The AP is connected to Green via Patch panel and Switch. I have no Blue configured, nor anything connected to a NIC that could adopt the Blue role.
Looking through IPFire system I see no obvious way to enable any Wifi Guest functionality, which I guess is fine since I have no Blue configured.
What I believe I should do, from reading threads here and the wiki, is:
Connect the AP to a NIC on my IPFire computer and configure Blue to that NIC, which is perfectly possible. That raises additional questions.
How do I then create a Guest network for untrusted Wifi connected devices? A vlan? On Blue? How?
How do I configure Blue so trusted Wifi devices can access the rest of the trusted Lan network, that being 192.168.1.1/24?
So I was pondering the effects of this implementation - yes. sorry I do ponder a lot and am sometimes a slow learner. Then again I hardly ever have system crashes or stuff that keeps breaking randomly.
Nothing done yet, only checked that I have the cabling in place so far.
An example: I have some Aqara sensors to measure electricity consumption and temperature. They are connected to an Aqara Hub and that Hub is connected to my WiFi - which is still on the Green network, thus have internet. These are IoT devices and a standing recommendation among a lot of people is to deny them Internet access.
If I put them on Blue and do not add pinhole to that, will I not be able to access them from devices with pinhole?
Another thing.
I run SuperMicro IPMI from my smartphone. I do many things from my smartphone and the Green network. So when I add that to Blue, I assume from the Pinhole guide I will have to open up all relevant protocols via Pinholes, not just TCP but RDP, SSH and some more. OR, I set the phones MAC to access everything?

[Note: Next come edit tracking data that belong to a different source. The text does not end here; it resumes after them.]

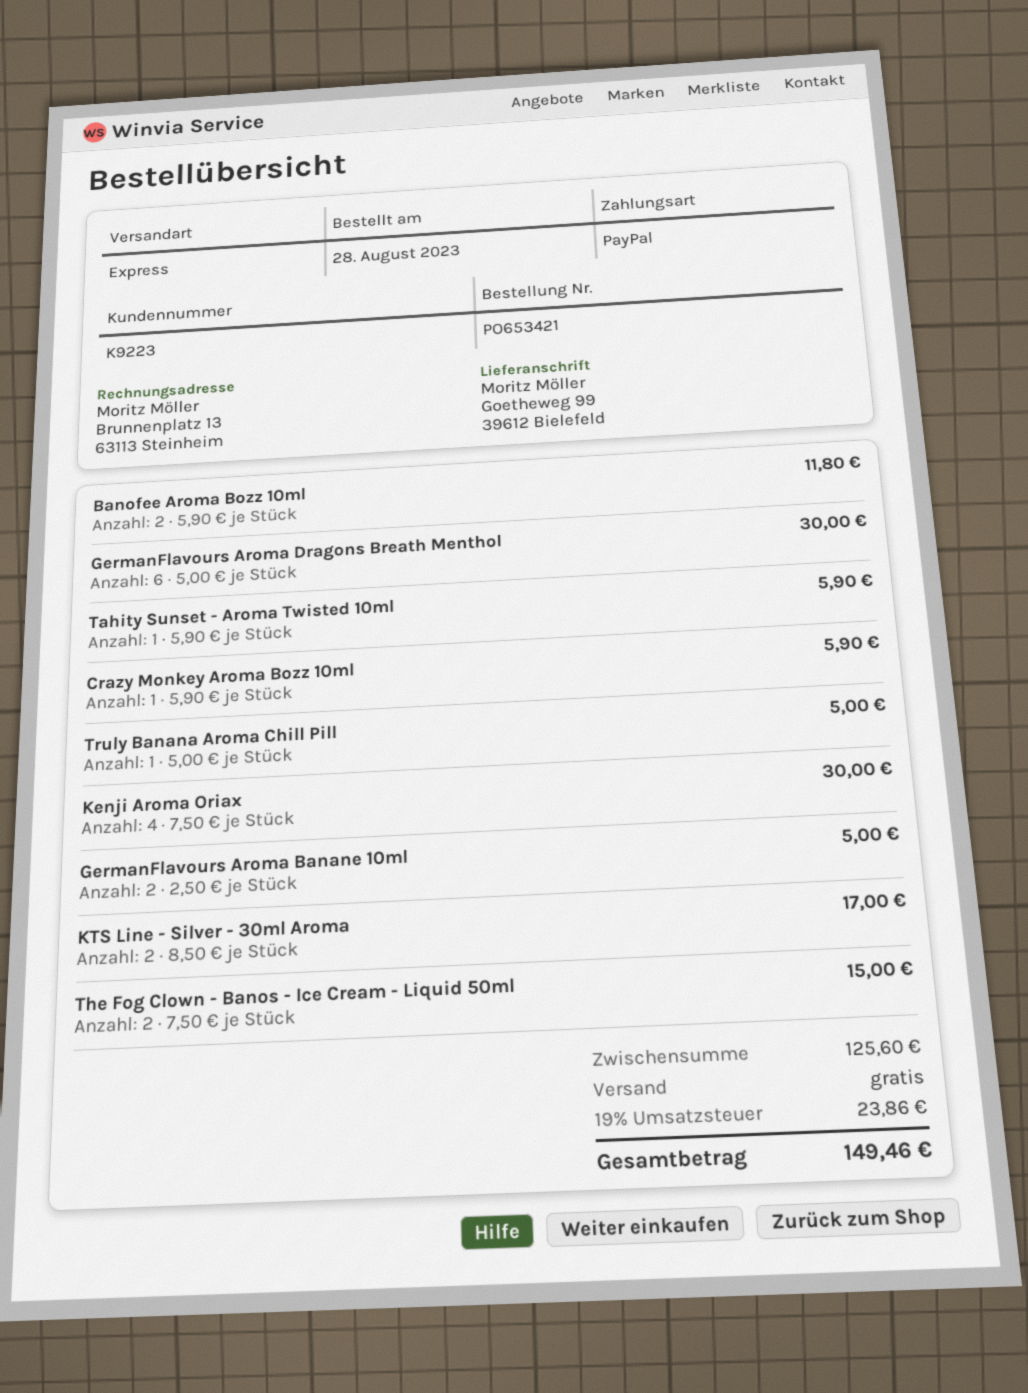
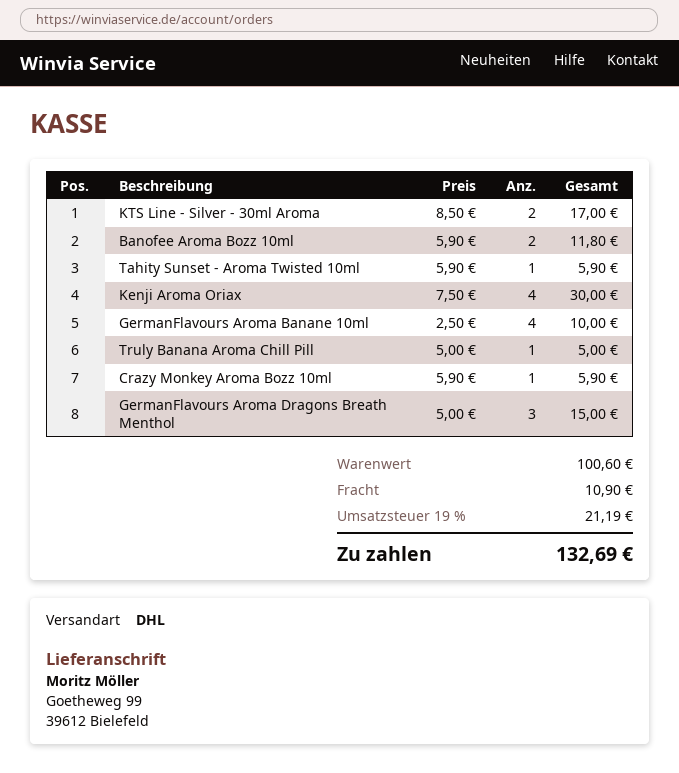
shipping method: express -> DHL
GermanFlavours Aroma Dragons Breath Menthol: 6 x 5.00 = 30.00 -> 3 x 5.00 = 15.00
GermanFlavours Aroma Banane 10ml: 2 x 2.50 = 5.00 -> 4 x 2.50 = 10.00
The Fog Clown - Banos - Ice Cream - Liquid 50ml: 2 x 7.50 = 15.00 -> none
subtotal: 125.60 -> 100.60
shipping: 0.00 -> 10.90
tax: 19% = 23.86 -> 19% = 21.19
total: 149.46 -> 132.69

If you don’t add a pinhole for them to access devices on your green lan then they will not be able to access green which is probably what you want. If you want to access the Aqara sensors from devices in green, to read some data etc, then you can do that as the default rules setup allow green to access blue.

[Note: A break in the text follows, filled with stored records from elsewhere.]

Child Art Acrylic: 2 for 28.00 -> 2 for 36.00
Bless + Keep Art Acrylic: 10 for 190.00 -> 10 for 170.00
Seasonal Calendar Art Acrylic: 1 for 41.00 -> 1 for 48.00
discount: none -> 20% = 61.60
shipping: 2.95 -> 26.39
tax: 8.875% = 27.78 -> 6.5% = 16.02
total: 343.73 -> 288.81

If your smartphone gets connected to the blue network but needs to access devices in the green network then you will need to create a pinhole.
You could set the phone’s mac to access everything but I would suggest creating a group called say smartphone and in that you create a list of all the protocols you need to use in connections to the green network from your smartphone.
Then you create a single rule that opens a pinhole for the smartphone (source either IP or MAC) and apply the group of protocols to that rule.
If you find you forgot something or a new protocol needs to be accessed then you can add that to the group very easily.
Then you can create the protocol in that list and it will then be available to select in the Service Groups section.
Then when you make your firewall rule for the pinhole, in the protocol section select preset and you have two radio buttons. select the Service Groups one and you can then select your smartphone group from that.
Here is an example from my system with a qbittorrent gtroup covering both the tcp and udp ports for qbittorrent.
ok, not what i thought it would be. I have three smartphones that should have pinholes from blue to green, I thought I would be able to add them to group “Smartphone” with their respective Mac address (since I have collected those), but I don’t see how.
Sorry, I thought you only had one smartphone being used. If you have three then you need to create a host for each one using the Hosts entry in the Firewall Groups WUI page. In there you can specify either the IP or the MAC address.
Then create a host group where you now select the three Hosts with their MAC addresses.
Then the service group for the different protocols, presuming that all three smartphones will use the same protocols, as you have shown in your screenshot.
Then create a new firewall rule for the pinhole that uses the host group of three smartphones for the source and the protocol group for the Protocol Service Group selection and the destination will be an IP on the green network or it can be the whole green network or you can create a group of clients on the green network that those smartphones are allowed to access. Just bear in mind that for the destination only IP addresses can be used, not MAC addresses.
I just entered a single IP in the destination but that section would be where you could also use a group if it was a subset of all clients in the green network.
Apple platforms also use a randomized MAC address when conducting enhanced Preferred Network Offload (ePNO) scans when a device isn’t associated with a Wi-Fi network or its processor is asleep.
This feature can be disabled either by the user or using a new option in the Wi-Fi payload. Under certain circumstances, the device will fall back to the actual MAC address.